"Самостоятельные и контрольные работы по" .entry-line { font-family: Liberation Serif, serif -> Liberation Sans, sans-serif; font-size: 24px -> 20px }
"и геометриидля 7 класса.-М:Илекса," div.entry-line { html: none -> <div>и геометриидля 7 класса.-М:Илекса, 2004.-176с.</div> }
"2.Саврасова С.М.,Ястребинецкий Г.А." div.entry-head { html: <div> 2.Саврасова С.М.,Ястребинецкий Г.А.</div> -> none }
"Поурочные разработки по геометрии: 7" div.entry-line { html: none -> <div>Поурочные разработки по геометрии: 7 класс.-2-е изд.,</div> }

* * *

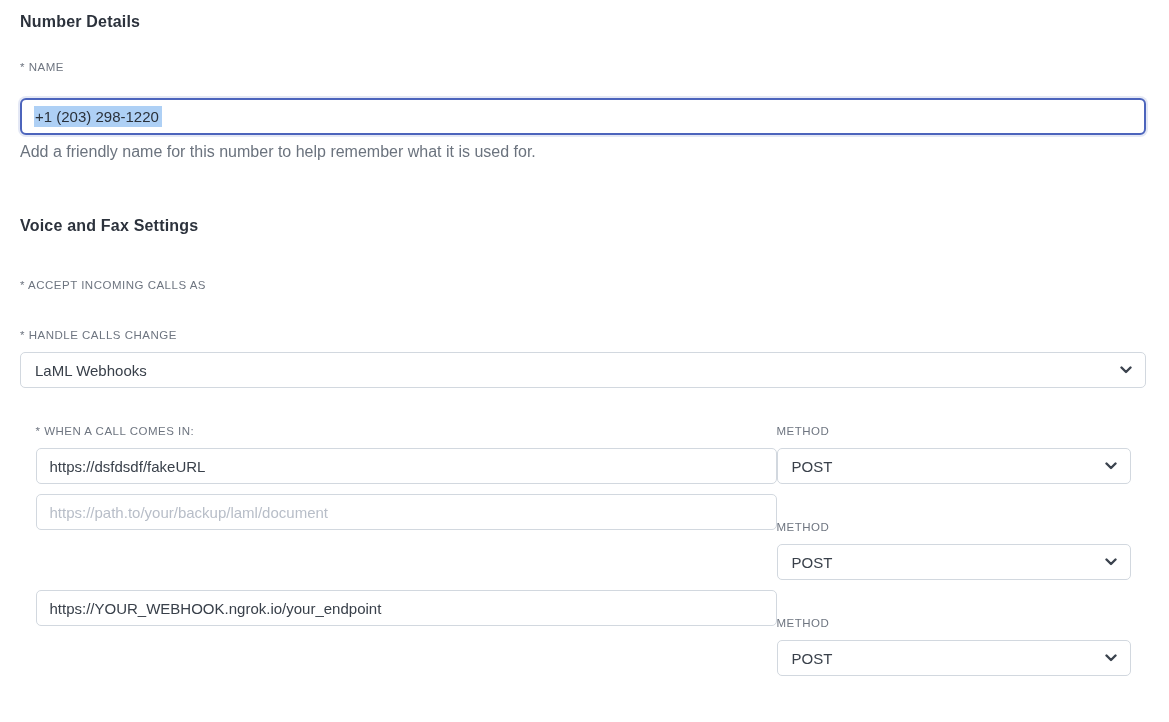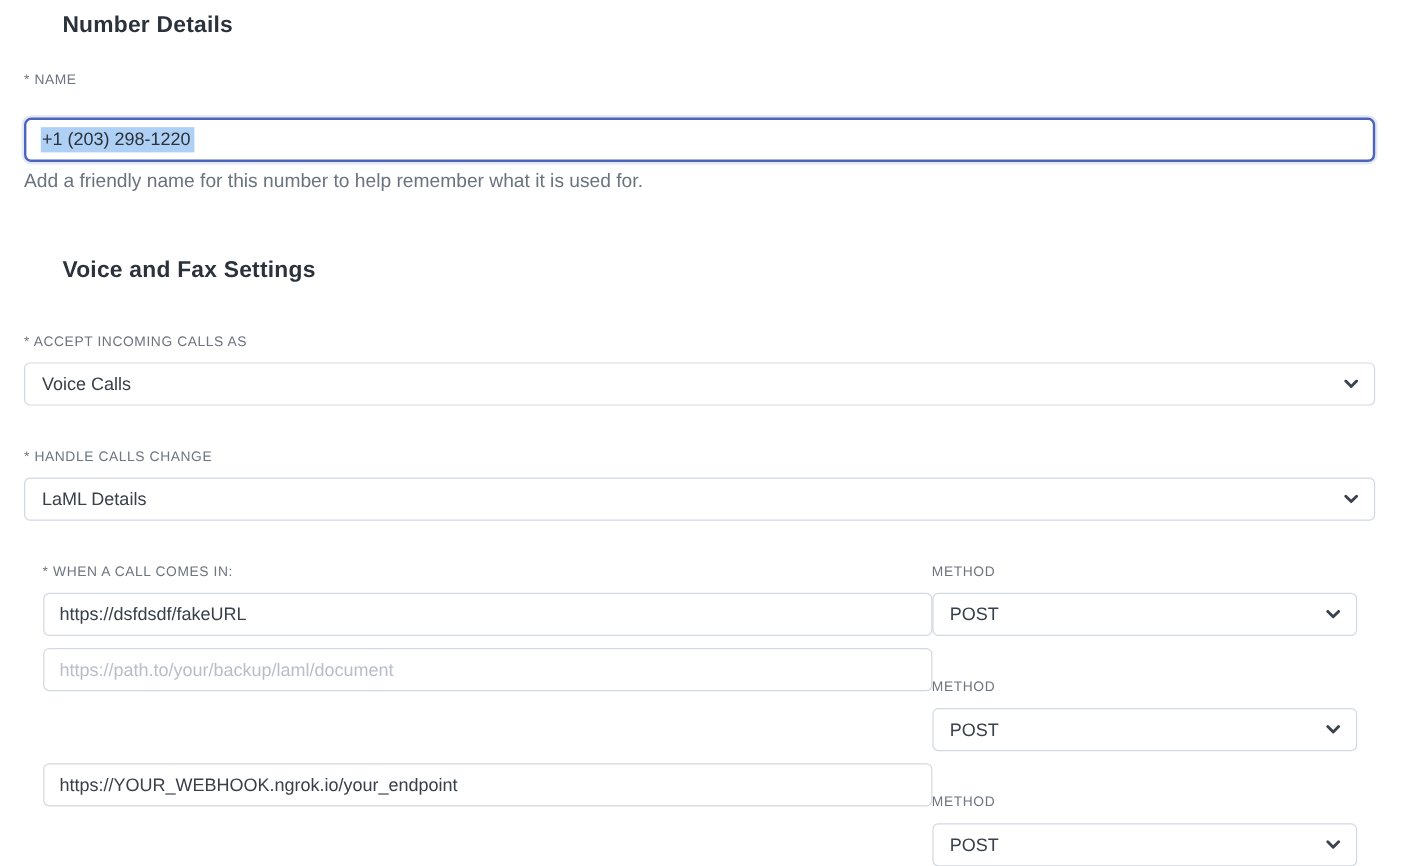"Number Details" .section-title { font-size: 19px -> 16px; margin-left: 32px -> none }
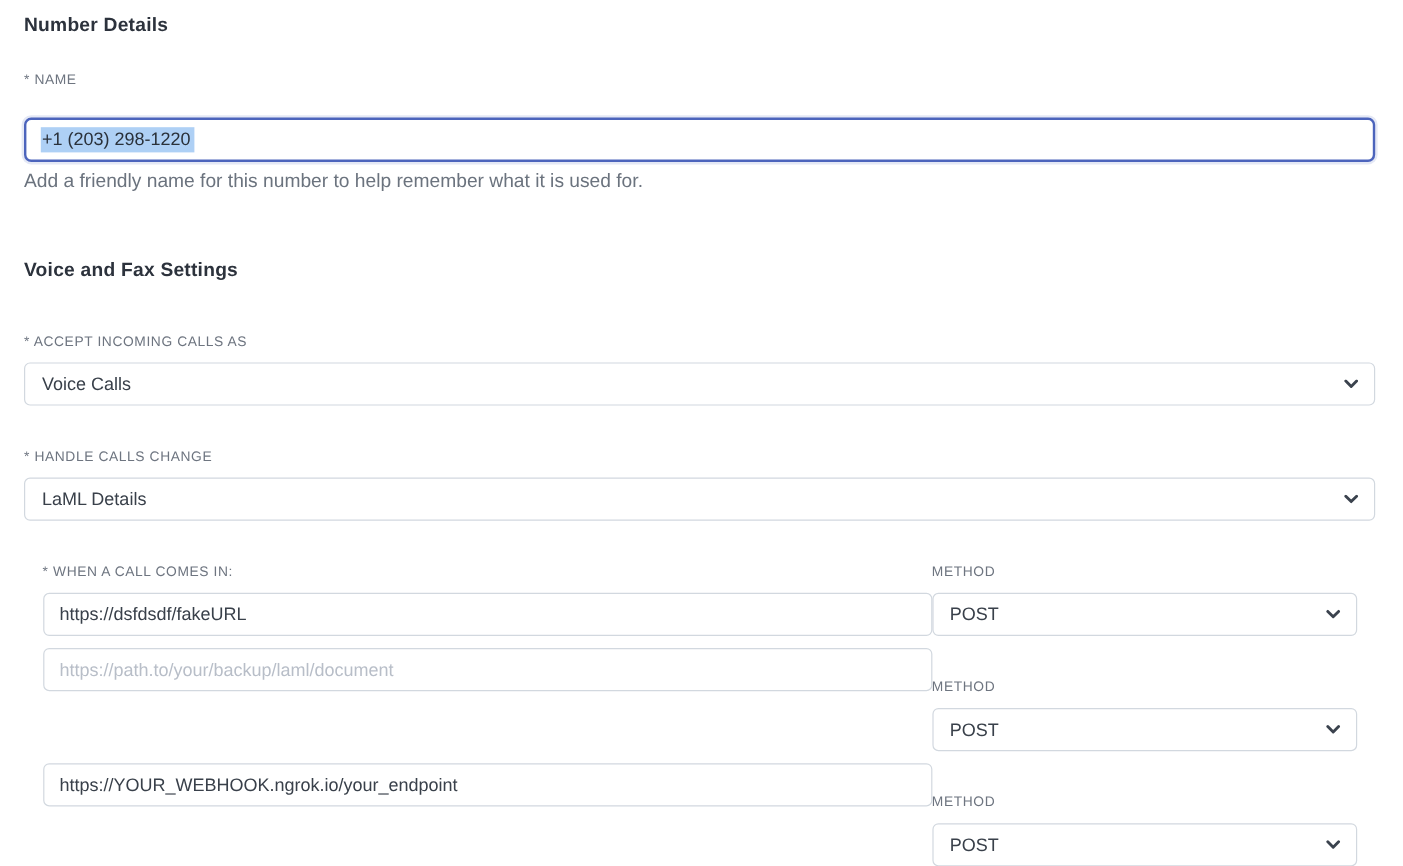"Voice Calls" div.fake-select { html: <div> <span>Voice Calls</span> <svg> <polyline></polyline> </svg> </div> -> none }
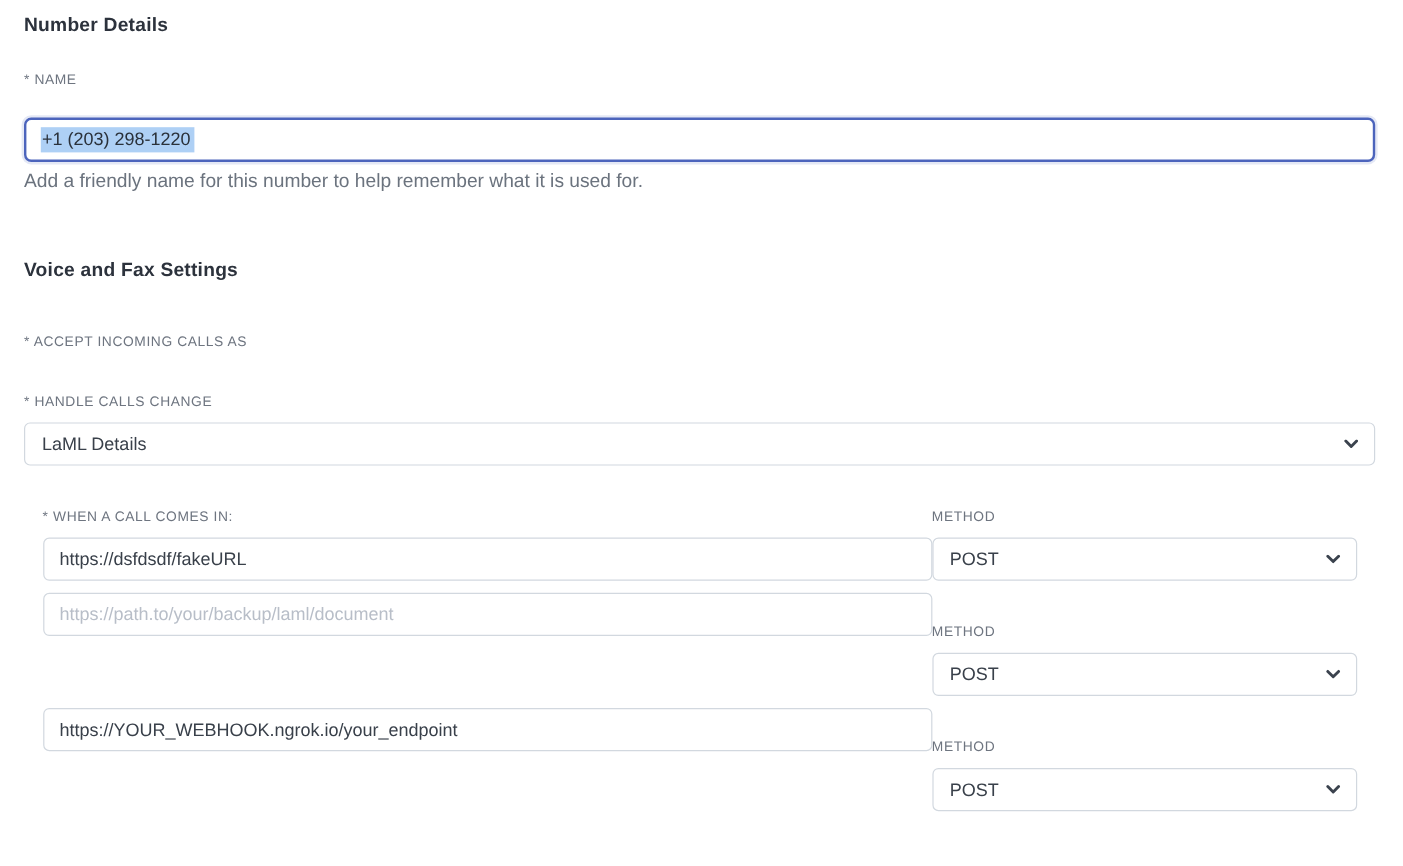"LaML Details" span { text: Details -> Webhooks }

* **Problem to work on**
Your reply should consist solely of the lines above from the line containing "html: <div> <span>Voice" up to and including the line containing "text: Details ->", reproduced exactly, minus the pictures.

* **Response box**
"Voice Calls" div.fake-select { html: <div> <span>Voice Calls</span> <svg> <polyline></polyline> </svg> </div> -> none }
"LaML Details" span { text: Details -> Webhooks }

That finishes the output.